We’d been talking for over an hour by then, covering the arc of the past two decades of Giffin’s life. He’d told me that he spent much of his youth yearning to live a life of freedom, a life where, as he says repeatedly, he “didn’t want to wait around for other people to give you permission to follow your dreams.” And for a long time, those dreams did not involve getting into granular discussions about the intricacies of federal and local housing regulations and their impact on the housing crisis in America. For a long time, those dreams involved skiing the sickest powder he could find.

“I’ll be honest,” Giffin tells me. “I would love it if all this stuff would just solve itself, and I wouldn’t have to do it. I could just go back to powder skiing and raising my family and focusing on making money.

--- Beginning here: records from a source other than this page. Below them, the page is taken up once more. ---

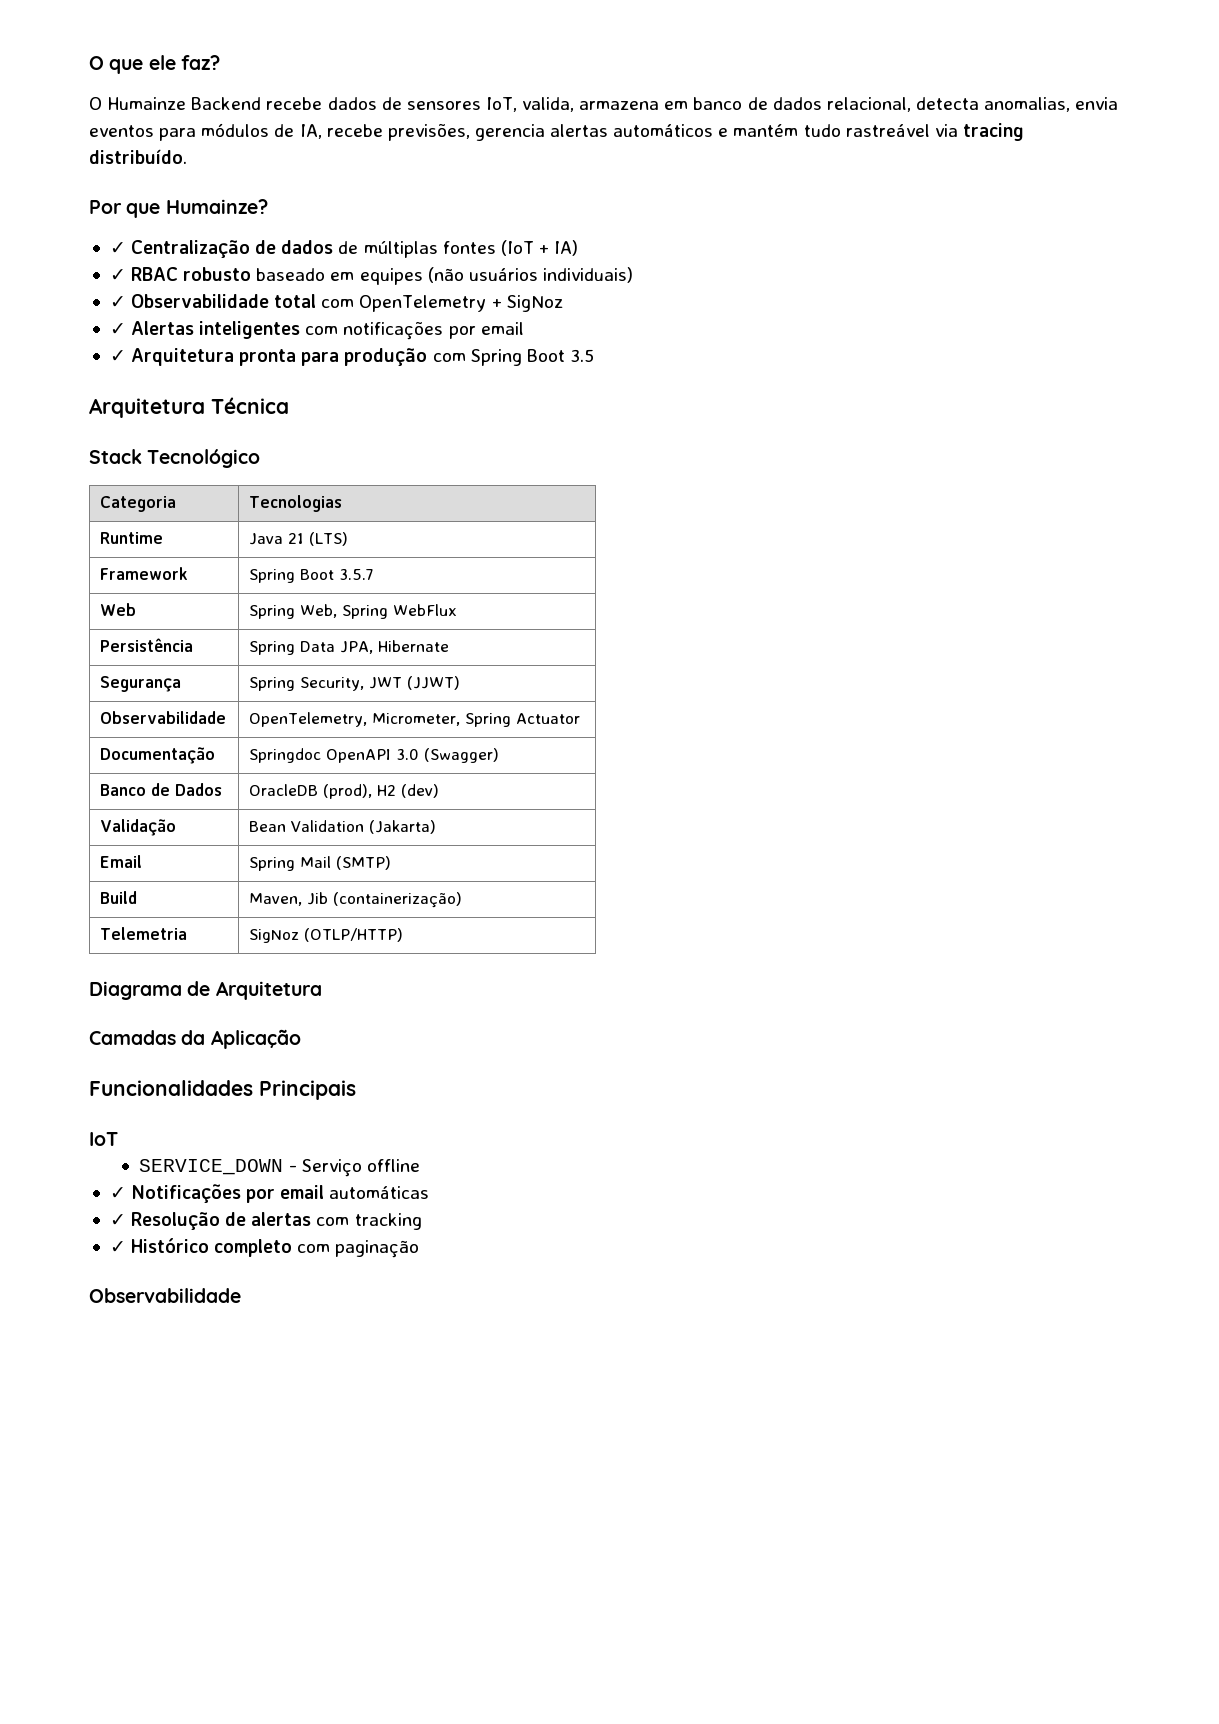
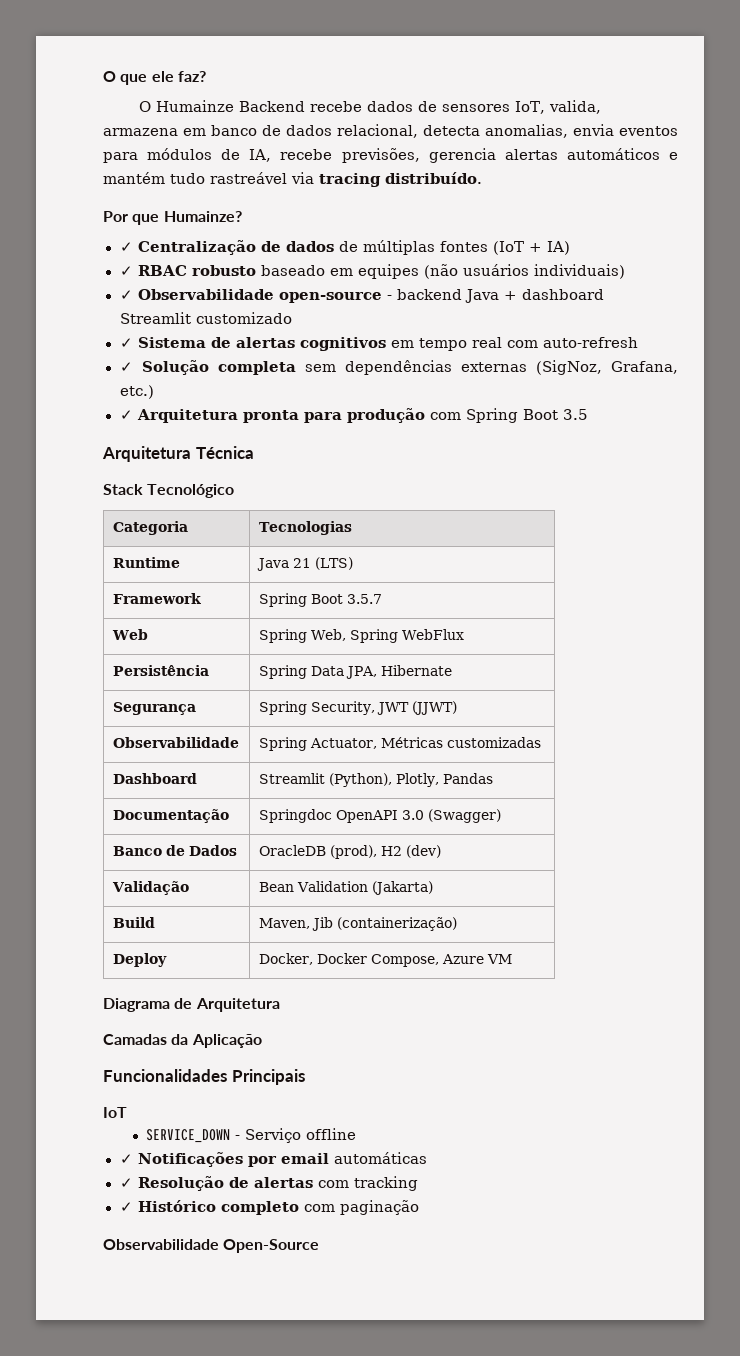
- ✓ Observabilidade total com OpenTelemetry + SigNoz
- ✓ Alertas inteligentes com notificações por email
+ ✓ Observabilidade open-source - backend Java + dashboard Streamlit customizado
+ ✓ Sistema de alertas cognitivos em tempo real com auto-refresh
+ ✓ Solução completa sem dependências externas (SigNoz, Grafana, etc.)
- Observabilidade | OpenTelemetry, Micrometer, Spring Actuator
+ Observabilidade | Spring Actuator, Métricas customizadas
+ Dashboard | Streamlit (Python), Plotly, Pandas
- Email | Spring Mail (SMTP)
- Telemetria | SigNoz (OTLP/HTTP)
+ Deploy | Docker, Docker Compose, Azure VM
  ✓ Histórico completo com paginação
- Observabilidade
+ Observabilidade Open-Source

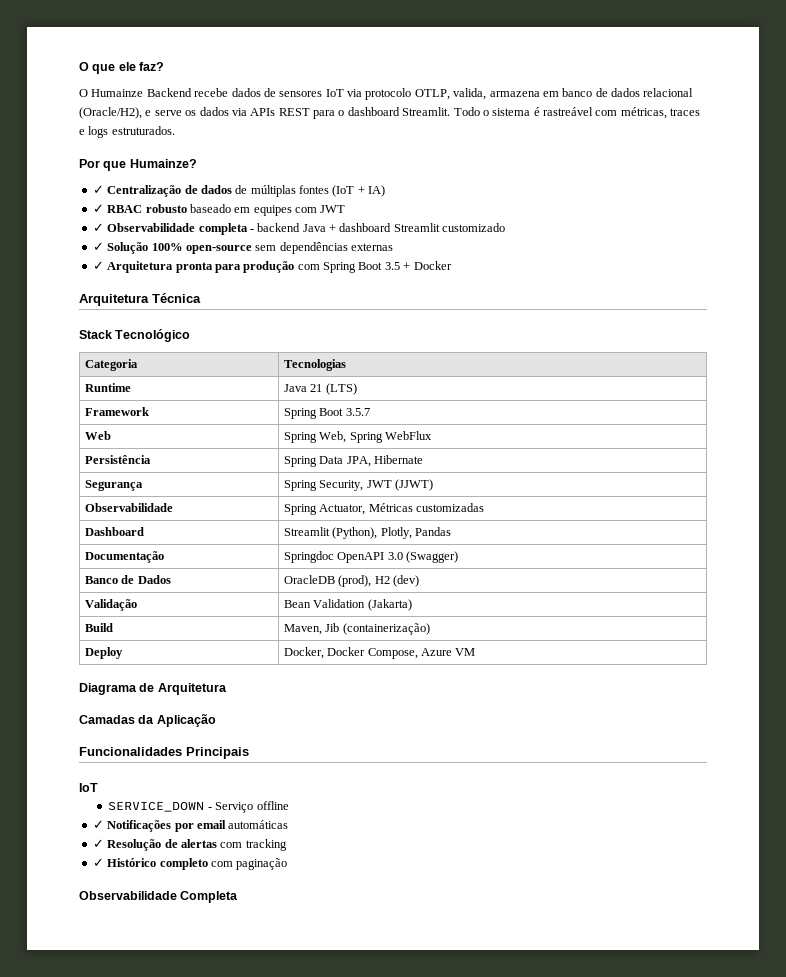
- O Humainze Backend recebe dados de sensores IoT, valida, armazena em banco de dados relacional, detecta anomalias, envia eventos para módulos de IA, recebe previsões, gerencia alertas automáticos e mantém tudo rastreável via tracing distribuído.
+ O Humainze Backend recebe dados de sensores IoT via protocolo OTLP, valida, armazena em banco de dados relacional (Oracle/H2), e serve os dados via APIs REST para o dashboard Streamlit. Todo o sistema é rastreável com métricas, traces e logs estruturados.
- ✓ RBAC robusto baseado em equipes (não usuários individuais)
+ ✓ RBAC robusto baseado em equipes com JWT
- ✓ Observabilidade open-source - backend Java + dashboard Streamlit customizado
+ ✓ Observabilidade completa - backend Java + dashboard Streamlit customizado
- ✓ Sistema de alertas cognitivos em tempo real com auto-refresh
- ✓ Solução completa sem dependências externas (SigNoz, Grafana, etc.)
+ ✓ Solução 100% open-source sem dependências externas
- ✓ Arquitetura pronta para produção com Spring Boot 3.5
+ ✓ Arquitetura pronta para produção com Spring Boot 3.5 + Docker
- Observabilidade Open-Source
+ Observabilidade Completa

But after a while, you spend all that time focused on trying to perform and it kind of feels selfish. You feel drawn toward doing something that feels more like giving back to others and adds value to the world, so you’re not just absorbing the value for yourself.”

There are a lot of ways to describe Giffin’s journey from an elite powder skier to a genial television and podcast host and a housing advocate. But maybe the simplest way to summarize it is that Giffin’s yearning for a life driven by self-determination – a life dictated by that mantra of not asking for permission – has led him to advocate for that life for others. 

Looking for the optimal lifestyle, Zack Giffin found a way to bring his passions together. [Grant Gunderson photo]

In his early twenties, Giffin began to ask how he could best preserve a lifestyle of freedom and mobility while still having enough money to have a roof over his head. He bought a ruddy old RV, upgraded to a camper van, and eventually, with the help of an apparel company called Outdoor Research, he built himself a tiny house that allowed him to travel from place to place. That tiny home led him into a whole new world as the co-host of a cult hit Netflix series, Tiny House Nation. Now, in his mid-forties, Giffin has become not just an advocate for tiny houses — he’s currently raising money to help produce a new YouTube show called Tiny House Rescue — but he’s dug deep into both the housing crisis and the climate crisis in America, and how homes with a smaller footprint might help push the country toward solutions.

That means serving on the board of advocacy organizations that are advocating for incremental change through the overhauling of regulatory structures. It means wading through heavy levels of bureaucracy. It means being patient and working within the system. It means, basically, that Giffin has to spend a lot of his time acting in opposition to the rebellious ask-no-permission spirit that got him here in the first place.

“It’s not my natural strength,” he says. “It’s not. But it does feel a lot like growing up.”


Giffin’s dream of becoming a ski bum began when he was a teenager and started tagging along with his older brothers on their weekend trips. He’d grown up outside of Boulder, Colorado, in a family that embraced adventure: Giffin’s mother was a college professor and his father was an artist, builder and inventor – and avid skier – who made a tool called the Giffin Grip that’s now widely used in ceramics. 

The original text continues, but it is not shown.